> _Code change snippets_:
━━━━━━━━━━━━━━━━━━━━━━━━━━━━━━

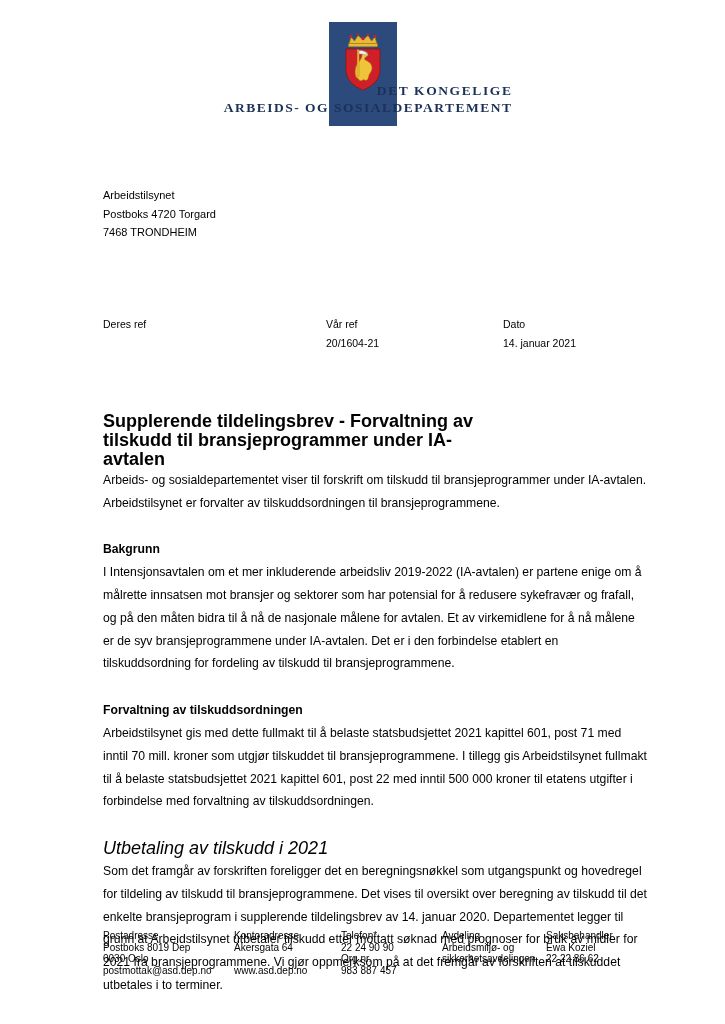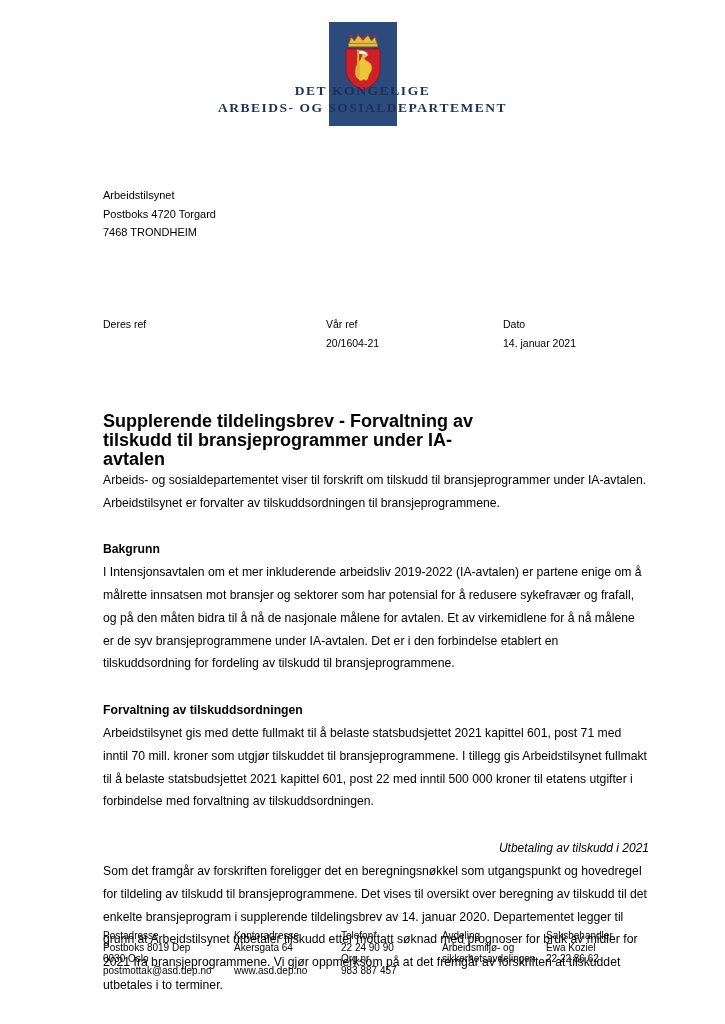--- a/index.html
+++ b/index.html
@@ -54,21 +54,21 @@
     transform: translateX(-50%);
     top: 8px;
     width: 48px;
     height: 62px;
   }
   .wordmark {
     position: absolute;
     left: 0;
     right: 0;
     top: 60px;
-    text-align: center;
+    text-align: right;
     font-family: "Liberation Serif", serif;
     color: #1c3156;
     font-weight: bold;
   }
   .wordmark .line1 {
     font-size: 13.5px;
     letter-spacing: 1.6px;
     line-height: 17px;
     white-space: nowrap;
   }
@@ -119,24 +119,23 @@
   }
   .block { margin-top: 25px; }
   .block-tight { margin-top: 24px; }
 
   .sec-head {
     font-size: 12.2px;
     font-weight: bold;
     line-height: 22.8px;
   }
   .sec-head-italic {
-    font-size: 12px;
+    font-size: 18px;
     font-style: italic;
     line-height: 22.8px;
-    text-align: right;
   }
 
   
   .footer {
     position: absolute;
     left: 103px;
     right: 76px;
     top: 930px;
     display: flex;
     font-size: 10px;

━━━━━━━━━━━━━━━━━━━━━━━━━━━━━━

> _Work item_:
After removing the pictures, repeat the remaining records exactly.

> _Output for this exercise_:
--- a/index.html
+++ b/index.html
@@ -54,21 +54,21 @@
     transform: translateX(-50%);
     top: 8px;
     width: 48px;
     height: 62px;
   }
   .wordmark {
     position: absolute;
     left: 0;
     right: 0;
     top: 60px;
-    text-align: center;
+    text-align: right;
     font-family: "Liberation Serif", serif;
     color: #1c3156;
     font-weight: bold;
   }
   .wordmark .line1 {
     font-size: 13.5px;
     letter-spacing: 1.6px;
     line-height: 17px;
     white-space: nowrap;
   }
@@ -119,24 +119,23 @@
   }
   .block { margin-top: 25px; }
   .block-tight { margin-top: 24px; }
 
   .sec-head {
     font-size: 12.2px;
     font-weight: bold;
     line-height: 22.8px;
   }
   .sec-head-italic {
-    font-size: 12px;
+    font-size: 18px;
     font-style: italic;
     line-height: 22.8px;
-    text-align: right;
   }
 
   
   .footer {
     position: absolute;
     left: 103px;
     right: 76px;
     top: 930px;
     display: flex;
     font-size: 10px;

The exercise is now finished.